Setting the normal operating level is a critical part of the Board’s management of the Fund. As former NCUA Chairman McWatters said when the Board last considered the normal operating level policy in 2017:
“The NCUA must be mindful not to hold too little equity in the Share Insurance Fund, with the corresponding risk that premiums will be necessary when credit unions can least afford them. Nor should the NCUA hold too much equity, which could lead to underutilization of resources within the credit union community. Instead, the goal should be to have a reasonably prudent level of equity consistent with contemporary risk exposures to fulfill our duty in managing the Insurance Fund.”1
Much has changed since 2017, but the wisdom of his statement still holds true.
In May, the agency issued a request for information to aid in determining how the normal operation level should be set going forward. In addition to considering current economic conditions, the working group also considered the feedback of credit union leagues, trade associations, credit unions, and credit union service organizations. After carefully weighing these comments, economic forecasts, and credit union performance, the working group recommended an updated policy that produces a new normal operating level of 1.33 percent for the Share Insurance Fund in 2022.
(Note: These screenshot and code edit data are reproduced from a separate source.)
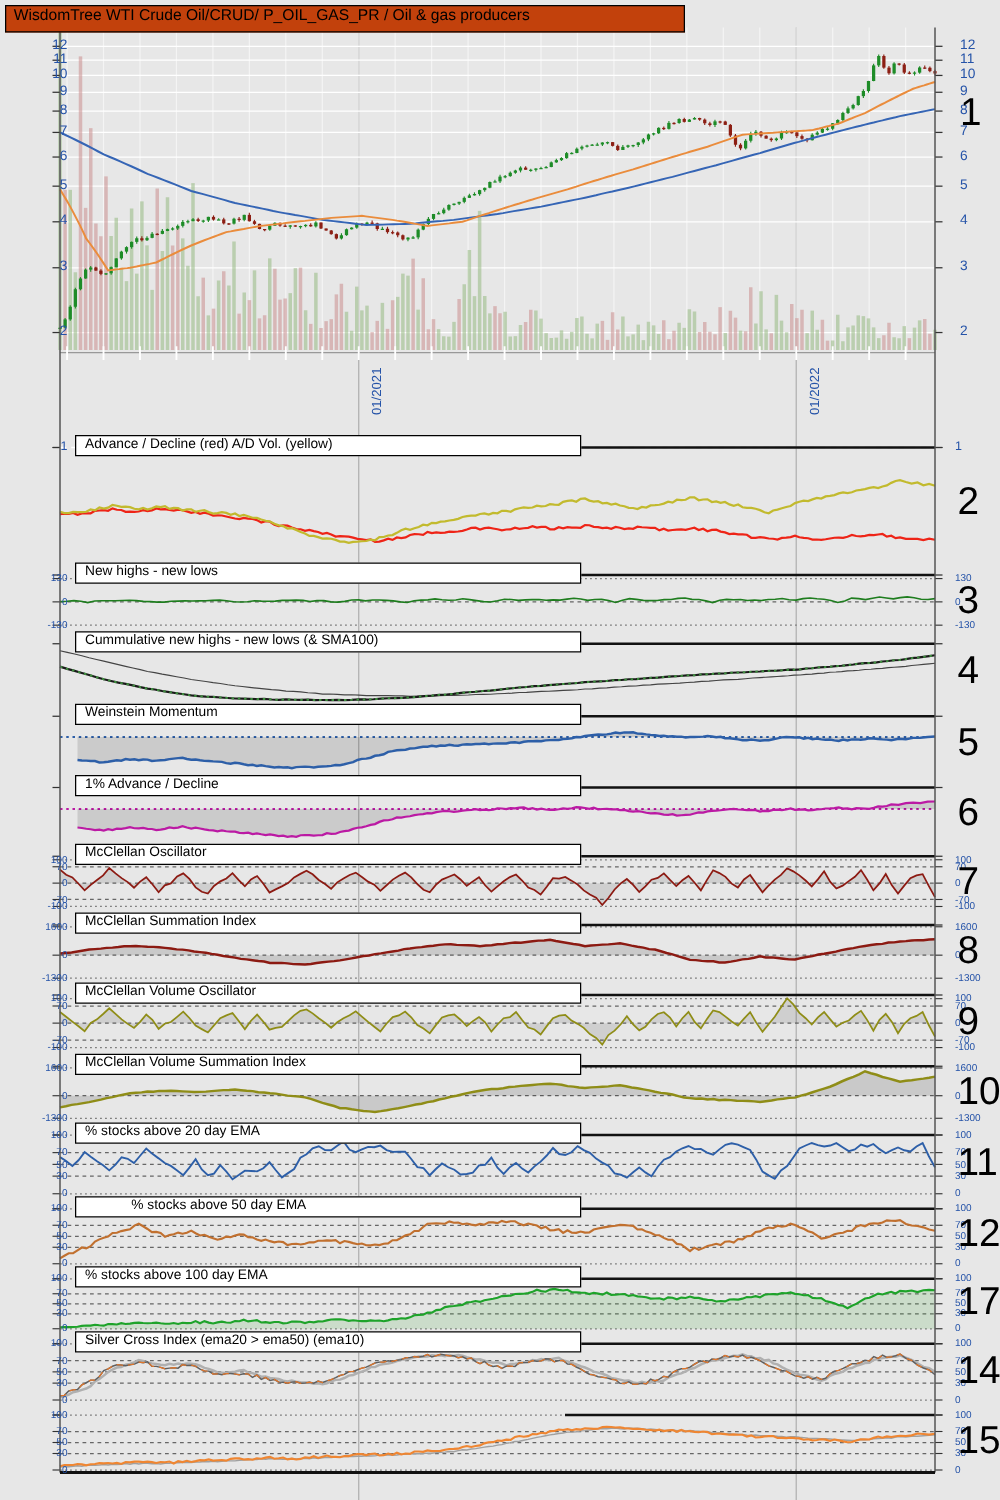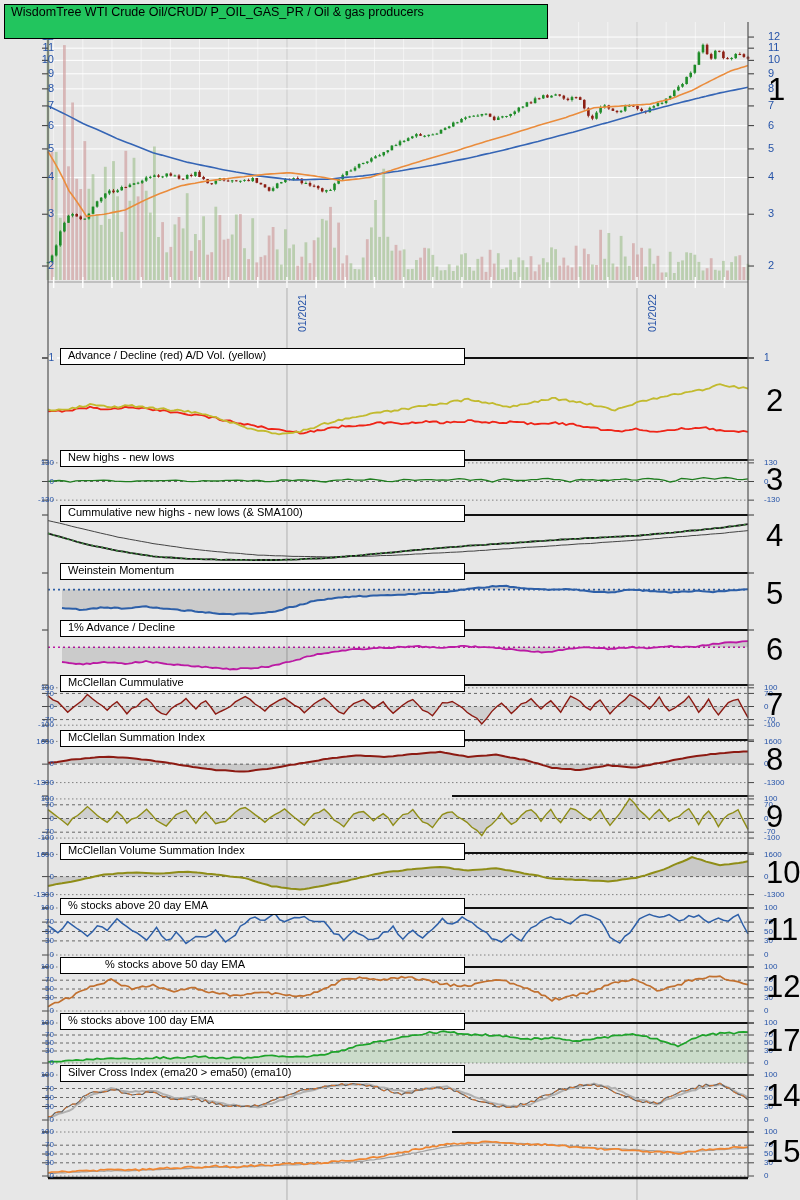"WisdomTree WTI Crude Oil/CRUD/" #titlebox { background: #22c55e -> #c2410c; height: 35px -> 22px }
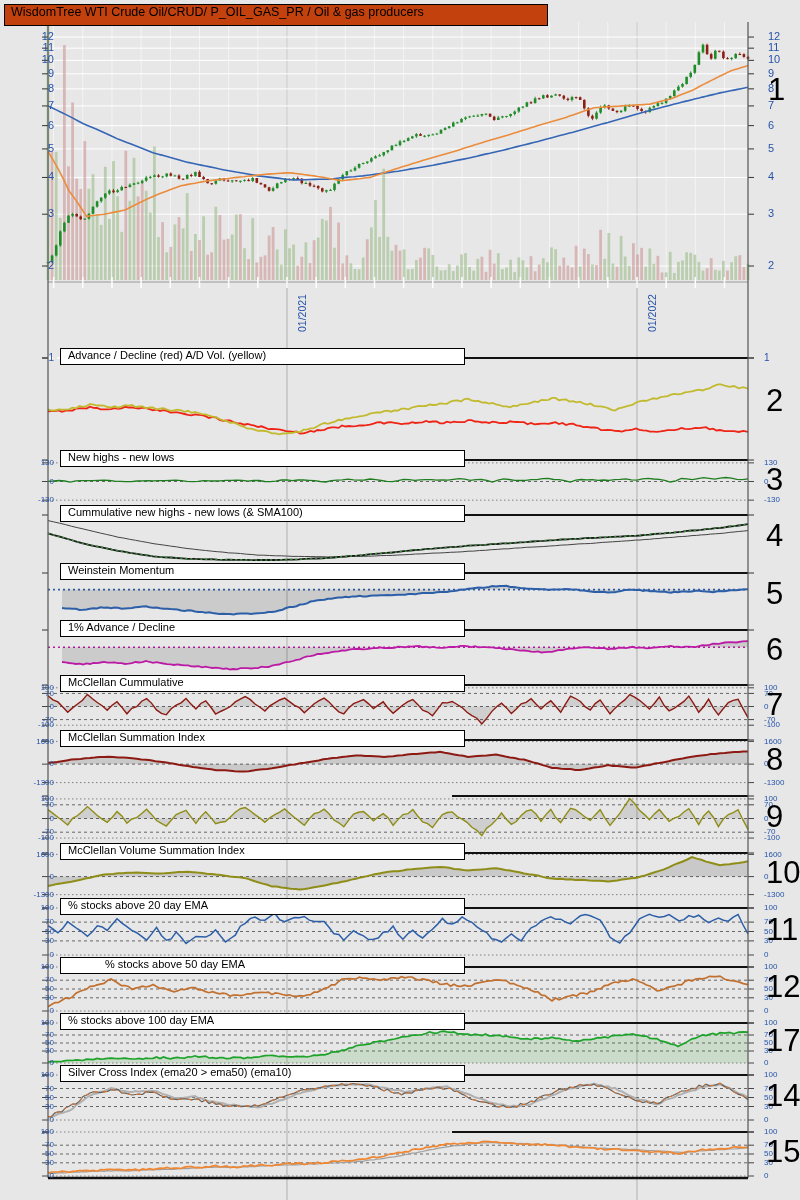"McClellan Cummulative" div.plabel { text: Cummulative -> Oscillator }
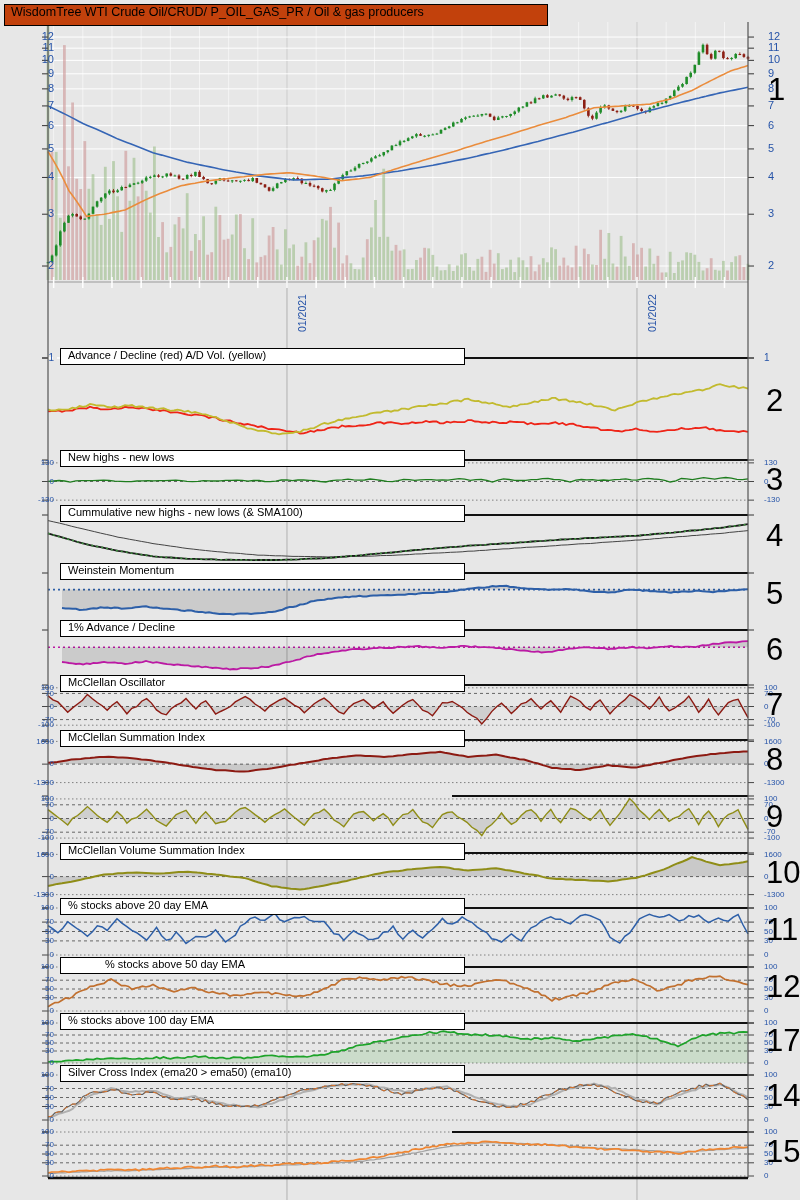"McClellan Volume Oscillator" div.plabel { html: none -> <div>McClellan Volume Oscillator</div> }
Many within the credit union system undoubtedly wanted to see the normal operating return to 1.30 percent, which is where it has been historically before the Temporary Corporate Credit Union Stabilization Fund was merged into the Share Insurance Fund in 2017. In normal times, that might make sense. However, there is nothing normal about what we have all experienced for nearly two years because of the COVID-19 pandemic. No previous recession or financial crisis that I have seen in my lifetime has caused such fundamental shifts in the way that credit unions provide services to their members, and to the ways in which we live, work, and interact, than this global pandemic.
We must acknowledge that much uncertainty remains. From an economic perspective, the unemployment rate was 4.2 percent in November, an incredibly low level by historical standards. Yet, 3 million workers sit on the sidelines and out of the labor force. Supply chain disruptions continue and will likely last into next year, placing additional stress on consumers and businesses. And, as the Federal Reserve has noted, the rise of the Omicron variant could slow progress in the labor market and intensify supply-chain disruptions.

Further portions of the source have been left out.